(User interface change data)
--

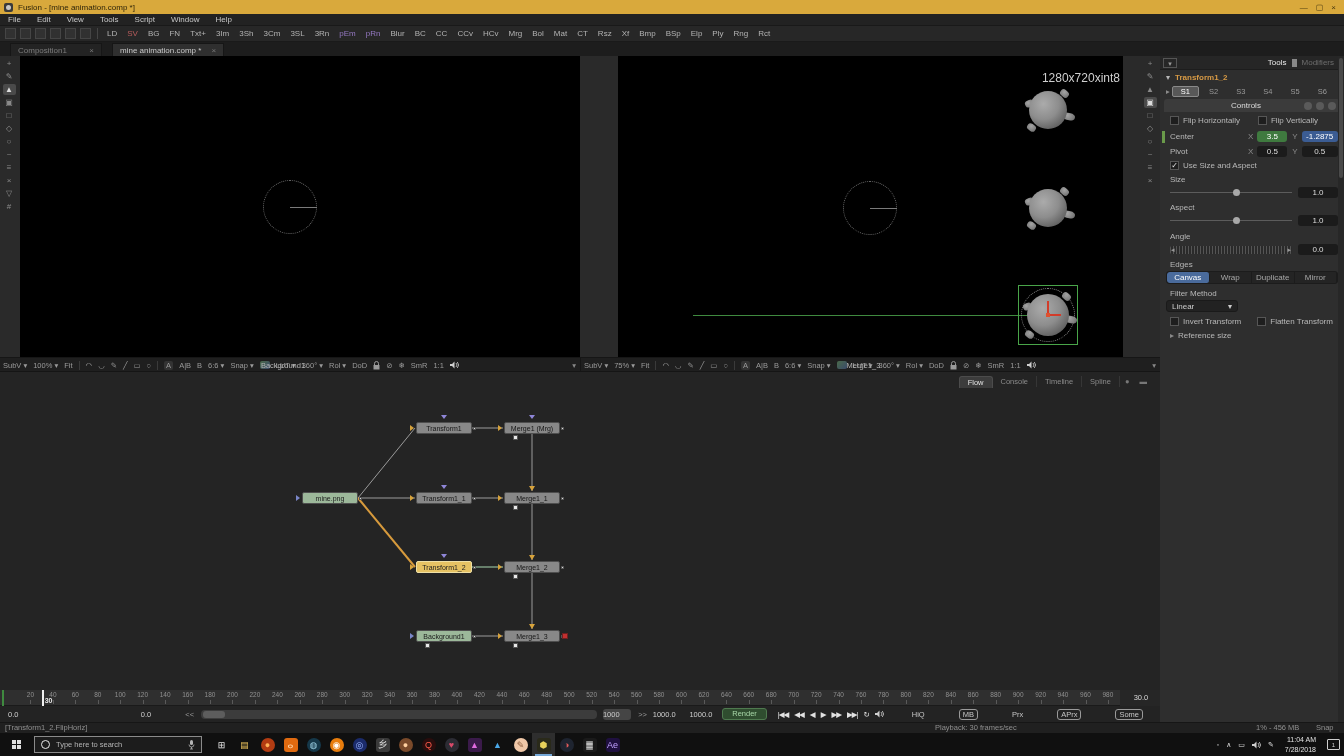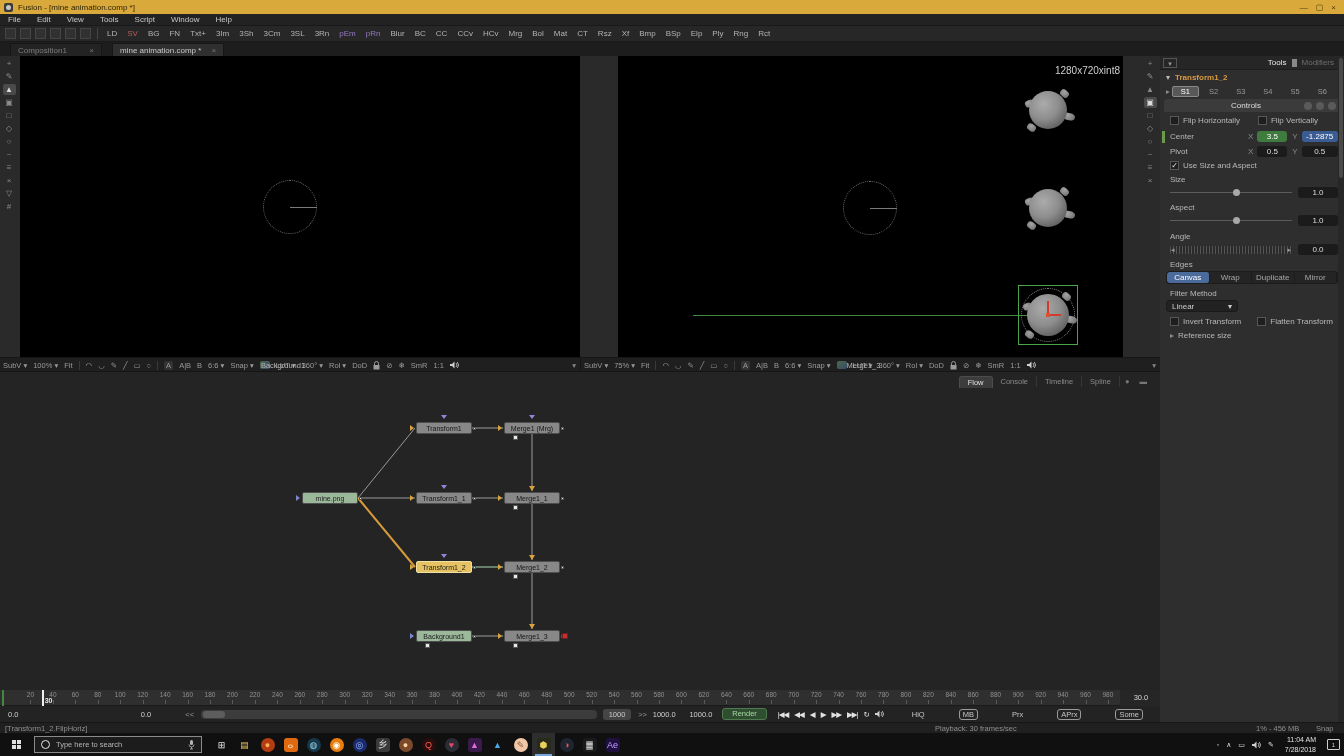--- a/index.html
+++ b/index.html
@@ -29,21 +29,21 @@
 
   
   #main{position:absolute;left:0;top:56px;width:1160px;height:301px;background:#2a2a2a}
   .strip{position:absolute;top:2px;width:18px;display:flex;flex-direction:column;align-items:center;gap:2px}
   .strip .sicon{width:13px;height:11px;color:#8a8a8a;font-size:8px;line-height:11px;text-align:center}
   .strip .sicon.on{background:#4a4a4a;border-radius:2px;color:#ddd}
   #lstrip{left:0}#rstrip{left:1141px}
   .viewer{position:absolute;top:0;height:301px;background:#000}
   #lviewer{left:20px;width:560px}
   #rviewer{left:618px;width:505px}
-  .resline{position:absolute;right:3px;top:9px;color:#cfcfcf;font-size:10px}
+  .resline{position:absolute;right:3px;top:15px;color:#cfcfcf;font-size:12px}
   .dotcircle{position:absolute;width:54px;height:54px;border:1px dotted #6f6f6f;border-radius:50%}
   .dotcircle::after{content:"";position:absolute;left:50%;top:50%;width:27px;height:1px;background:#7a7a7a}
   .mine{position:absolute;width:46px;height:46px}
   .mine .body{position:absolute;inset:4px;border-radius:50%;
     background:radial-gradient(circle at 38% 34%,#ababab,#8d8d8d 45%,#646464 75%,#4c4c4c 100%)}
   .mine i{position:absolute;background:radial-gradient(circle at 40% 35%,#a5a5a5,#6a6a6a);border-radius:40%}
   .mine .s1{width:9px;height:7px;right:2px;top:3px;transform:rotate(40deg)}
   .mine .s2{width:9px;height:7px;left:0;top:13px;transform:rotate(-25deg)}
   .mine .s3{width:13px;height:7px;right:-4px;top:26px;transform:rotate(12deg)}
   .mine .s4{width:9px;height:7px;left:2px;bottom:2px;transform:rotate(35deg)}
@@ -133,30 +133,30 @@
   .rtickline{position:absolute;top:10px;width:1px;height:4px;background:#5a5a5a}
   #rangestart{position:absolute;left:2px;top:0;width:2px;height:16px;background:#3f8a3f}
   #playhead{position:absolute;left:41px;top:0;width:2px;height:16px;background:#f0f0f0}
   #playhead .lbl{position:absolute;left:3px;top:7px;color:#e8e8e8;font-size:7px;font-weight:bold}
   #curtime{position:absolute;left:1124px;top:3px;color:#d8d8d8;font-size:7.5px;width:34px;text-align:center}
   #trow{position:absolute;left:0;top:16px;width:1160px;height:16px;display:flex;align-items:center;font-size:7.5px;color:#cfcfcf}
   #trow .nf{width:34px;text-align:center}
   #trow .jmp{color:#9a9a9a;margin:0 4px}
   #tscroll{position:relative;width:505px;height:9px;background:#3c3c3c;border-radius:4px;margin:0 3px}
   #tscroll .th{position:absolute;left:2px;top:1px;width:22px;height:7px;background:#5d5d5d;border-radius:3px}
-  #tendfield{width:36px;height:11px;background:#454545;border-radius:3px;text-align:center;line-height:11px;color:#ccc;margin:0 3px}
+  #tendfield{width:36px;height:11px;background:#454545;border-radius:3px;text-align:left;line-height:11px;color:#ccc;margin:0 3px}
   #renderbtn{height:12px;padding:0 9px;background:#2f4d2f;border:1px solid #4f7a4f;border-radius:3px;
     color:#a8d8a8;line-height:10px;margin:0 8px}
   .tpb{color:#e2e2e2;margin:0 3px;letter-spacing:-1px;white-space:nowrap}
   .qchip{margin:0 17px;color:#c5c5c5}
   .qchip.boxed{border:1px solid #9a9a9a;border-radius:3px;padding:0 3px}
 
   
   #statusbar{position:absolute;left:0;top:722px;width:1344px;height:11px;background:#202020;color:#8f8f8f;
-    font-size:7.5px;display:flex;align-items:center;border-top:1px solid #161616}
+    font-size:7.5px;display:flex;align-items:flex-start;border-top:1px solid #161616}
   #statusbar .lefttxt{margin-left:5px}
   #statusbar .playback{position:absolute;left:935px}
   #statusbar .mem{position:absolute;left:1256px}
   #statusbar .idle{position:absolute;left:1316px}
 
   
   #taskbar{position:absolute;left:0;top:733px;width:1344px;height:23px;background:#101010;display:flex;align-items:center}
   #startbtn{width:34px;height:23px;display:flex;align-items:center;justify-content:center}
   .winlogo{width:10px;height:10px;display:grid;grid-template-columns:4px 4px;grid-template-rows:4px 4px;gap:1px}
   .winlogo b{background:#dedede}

--

- [WHAT THIS TASK INVOLVES] Quote all the records verbatim, dropping any pictures from your copy.

- [COMPLETED EXERCISE]
--- a/index.html
+++ b/index.html
@@ -29,21 +29,21 @@
 
   
   #main{position:absolute;left:0;top:56px;width:1160px;height:301px;background:#2a2a2a}
   .strip{position:absolute;top:2px;width:18px;display:flex;flex-direction:column;align-items:center;gap:2px}
   .strip .sicon{width:13px;height:11px;color:#8a8a8a;font-size:8px;line-height:11px;text-align:center}
   .strip .sicon.on{background:#4a4a4a;border-radius:2px;color:#ddd}
   #lstrip{left:0}#rstrip{left:1141px}
   .viewer{position:absolute;top:0;height:301px;background:#000}
   #lviewer{left:20px;width:560px}
   #rviewer{left:618px;width:505px}
-  .resline{position:absolute;right:3px;top:9px;color:#cfcfcf;font-size:10px}
+  .resline{position:absolute;right:3px;top:15px;color:#cfcfcf;font-size:12px}
   .dotcircle{position:absolute;width:54px;height:54px;border:1px dotted #6f6f6f;border-radius:50%}
   .dotcircle::after{content:"";position:absolute;left:50%;top:50%;width:27px;height:1px;background:#7a7a7a}
   .mine{position:absolute;width:46px;height:46px}
   .mine .body{position:absolute;inset:4px;border-radius:50%;
     background:radial-gradient(circle at 38% 34%,#ababab,#8d8d8d 45%,#646464 75%,#4c4c4c 100%)}
   .mine i{position:absolute;background:radial-gradient(circle at 40% 35%,#a5a5a5,#6a6a6a);border-radius:40%}
   .mine .s1{width:9px;height:7px;right:2px;top:3px;transform:rotate(40deg)}
   .mine .s2{width:9px;height:7px;left:0;top:13px;transform:rotate(-25deg)}
   .mine .s3{width:13px;height:7px;right:-4px;top:26px;transform:rotate(12deg)}
   .mine .s4{width:9px;height:7px;left:2px;bottom:2px;transform:rotate(35deg)}
@@ -133,30 +133,30 @@
   .rtickline{position:absolute;top:10px;width:1px;height:4px;background:#5a5a5a}
   #rangestart{position:absolute;left:2px;top:0;width:2px;height:16px;background:#3f8a3f}
   #playhead{position:absolute;left:41px;top:0;width:2px;height:16px;background:#f0f0f0}
   #playhead .lbl{position:absolute;left:3px;top:7px;color:#e8e8e8;font-size:7px;font-weight:bold}
   #curtime{position:absolute;left:1124px;top:3px;color:#d8d8d8;font-size:7.5px;width:34px;text-align:center}
   #trow{position:absolute;left:0;top:16px;width:1160px;height:16px;display:flex;align-items:center;font-size:7.5px;color:#cfcfcf}
   #trow .nf{width:34px;text-align:center}
   #trow .jmp{color:#9a9a9a;margin:0 4px}
   #tscroll{position:relative;width:505px;height:9px;background:#3c3c3c;border-radius:4px;margin:0 3px}
   #tscroll .th{position:absolute;left:2px;top:1px;width:22px;height:7px;background:#5d5d5d;border-radius:3px}
-  #tendfield{width:36px;height:11px;background:#454545;border-radius:3px;text-align:center;line-height:11px;color:#ccc;margin:0 3px}
+  #tendfield{width:36px;height:11px;background:#454545;border-radius:3px;text-align:left;line-height:11px;color:#ccc;margin:0 3px}
   #renderbtn{height:12px;padding:0 9px;background:#2f4d2f;border:1px solid #4f7a4f;border-radius:3px;
     color:#a8d8a8;line-height:10px;margin:0 8px}
   .tpb{color:#e2e2e2;margin:0 3px;letter-spacing:-1px;white-space:nowrap}
   .qchip{margin:0 17px;color:#c5c5c5}
   .qchip.boxed{border:1px solid #9a9a9a;border-radius:3px;padding:0 3px}
 
   
   #statusbar{position:absolute;left:0;top:722px;width:1344px;height:11px;background:#202020;color:#8f8f8f;
-    font-size:7.5px;display:flex;align-items:center;border-top:1px solid #161616}
+    font-size:7.5px;display:flex;align-items:flex-start;border-top:1px solid #161616}
   #statusbar .lefttxt{margin-left:5px}
   #statusbar .playback{position:absolute;left:935px}
   #statusbar .mem{position:absolute;left:1256px}
   #statusbar .idle{position:absolute;left:1316px}
 
   
   #taskbar{position:absolute;left:0;top:733px;width:1344px;height:23px;background:#101010;display:flex;align-items:center}
   #startbtn{width:34px;height:23px;display:flex;align-items:center;justify-content:center}
   .winlogo{width:10px;height:10px;display:grid;grid-template-columns:4px 4px;grid-template-rows:4px 4px;gap:1px}
   .winlogo b{background:#dedede}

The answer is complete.